FTX Japan Crypto Exchange to Resume Withdrawals Today – Here’s What’s Happening
FTX Japan, the Japanese arm of the fallen FTX crypto exchange, has resumed withdrawals today according to a new announcement.
The firm said that it would resume services for withdrawing fiat currency and cryptoassets of FTX Japan at noon on Tuesday (JST) via the Liquid Japan platform – a crypto trading platform acquired by FTX last spring and the owner of a licensed Japanese crypto exchange Quoine.
It added that withdrawals may not be an instant process, and that other services are in plans for reopening as well, stating that,
“Please note that due to the large number of requests from customers, it may take some time for the withdrawal process to be completed. We will announce the resumption of other FTX Japan services as soon as possible.”
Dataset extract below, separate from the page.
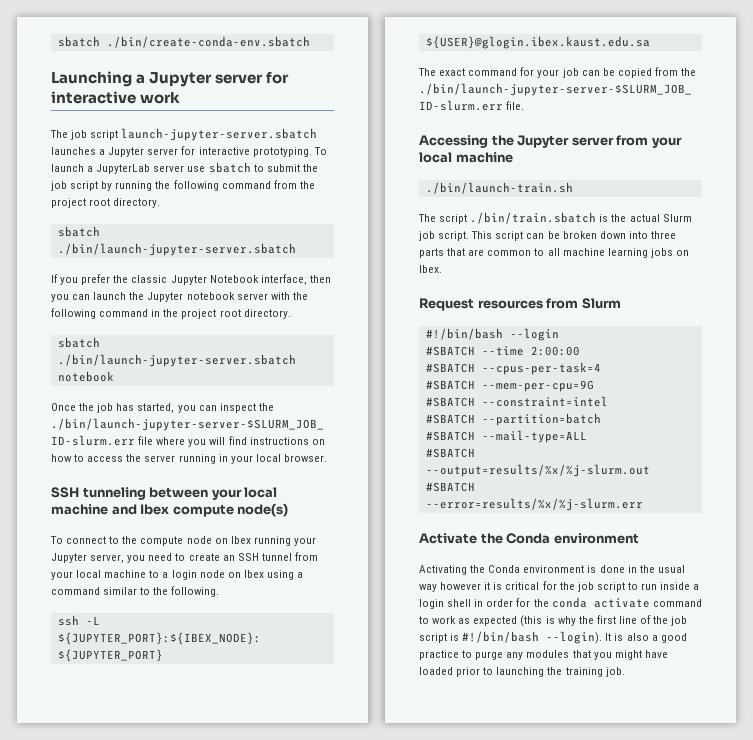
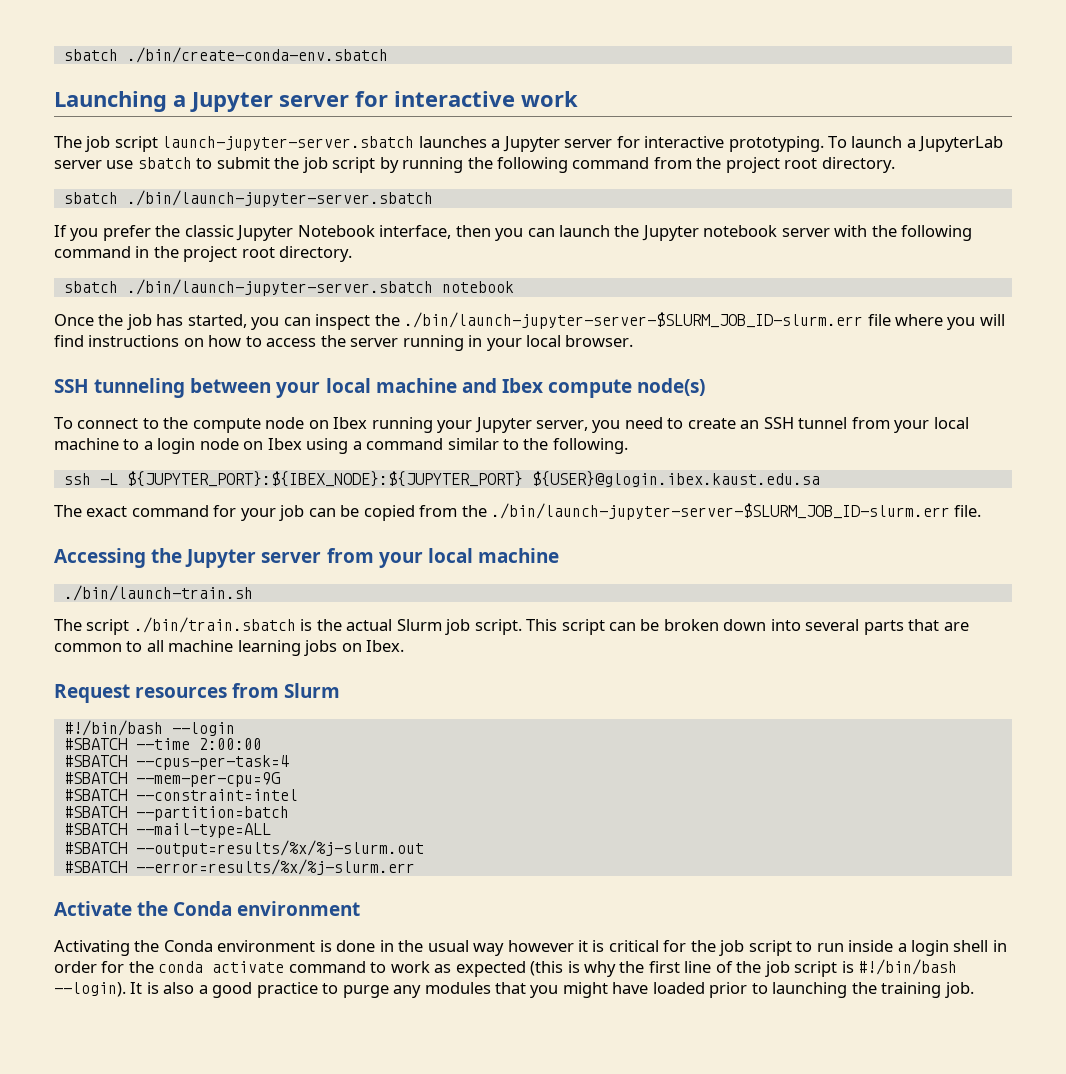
[650,231,676,239] three -> [805,619,860,631] several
To withdraw their funds, FTX Japan customers need to:
- confirm the balance of their assets;
- transfer the assets to their Liquid Japan account;
- those who don’t have a Liquid Japan account need to open one before they can transfer assets, and this includes completing necessary know-your-customer (KYC) procedures.
As for this third step, FTX Japan said it would contact users via email to explain how to complete this step, after which it would send another email inviting those users to link the two accounts.
It added that there are no fees for the transfer from FTX Japan to the Liquid Japan account.
USD balances in Liquid Japan accounts will have to be converted to JPY for withdrawal, per the FAQ site.
The exchange said that it sent the details of this procedure to all eligible customers, with instructions on how to complete the entire process. Steps to be completed in the process can be found at this link as well.
Company ready for auction
In August 2021, Liquid Global experienced a hack in which more than $90 million was stolen. Soon after, the team announced that FTX had lent $120 million in debt financing and that the two entities would continue working together in pursuit of further collaborative opportunities.
In 2022, Liquid and Quoine were acquired by FTX, changing the company name to ‘FTX Japan Co., Ltd.’. This was, at the time, seen as part of FTX’s efforts to expand into Japan.
Just months after, however, FTX Japan halted withdrawals after FTX and its parent company Alameda Research filed for bankruptcy on November 11 – leading to the freezing of customer funds. The Japanese Financial Services Agency (FSA) requested that FTX Japan suspend business orders already on November 10. Following this, the Japanese government said that it would do all it could to protect customers of FTX Japan, while the exchange claimed that its clients’ funds were safe.
Days later, Liquid stopped all trading after being “instructed” to do so by the law firm handling the bankruptcy.
Then in December, Liquid released a plan to return assets to customers starting February this year, stating that FTX Japan was developing systems to enable its customers to withdraw their assets via Liquid Japan.
Mamoru Yanase, the FSA deputy director-general, confirmed in January that the exchange would repay funds to customers this month. “We have been in close communication with FTX Japan,” Yanase said, adding that clients’ assets have been properly segregated” by the Japan unit.
Meanwhile, FTX has been given permission to sell its overseas assets to raise funds as bankruptcy proceedings continue – and as of January, 41 companies had registered an interest in acquiring FTX Japan. Earlier this month, bidders were given more time to register their interest in the crypto exchange, with a US bankruptcy court pushing back the bidding date from March 15 to April 19.
An auction for the Japanese platform will be held on April 26, and the sale will possibly be completed by early May.
Per Bloomberg, on December 1, FTX Japan held around $94.5 million in crypto and $46 million in fiat.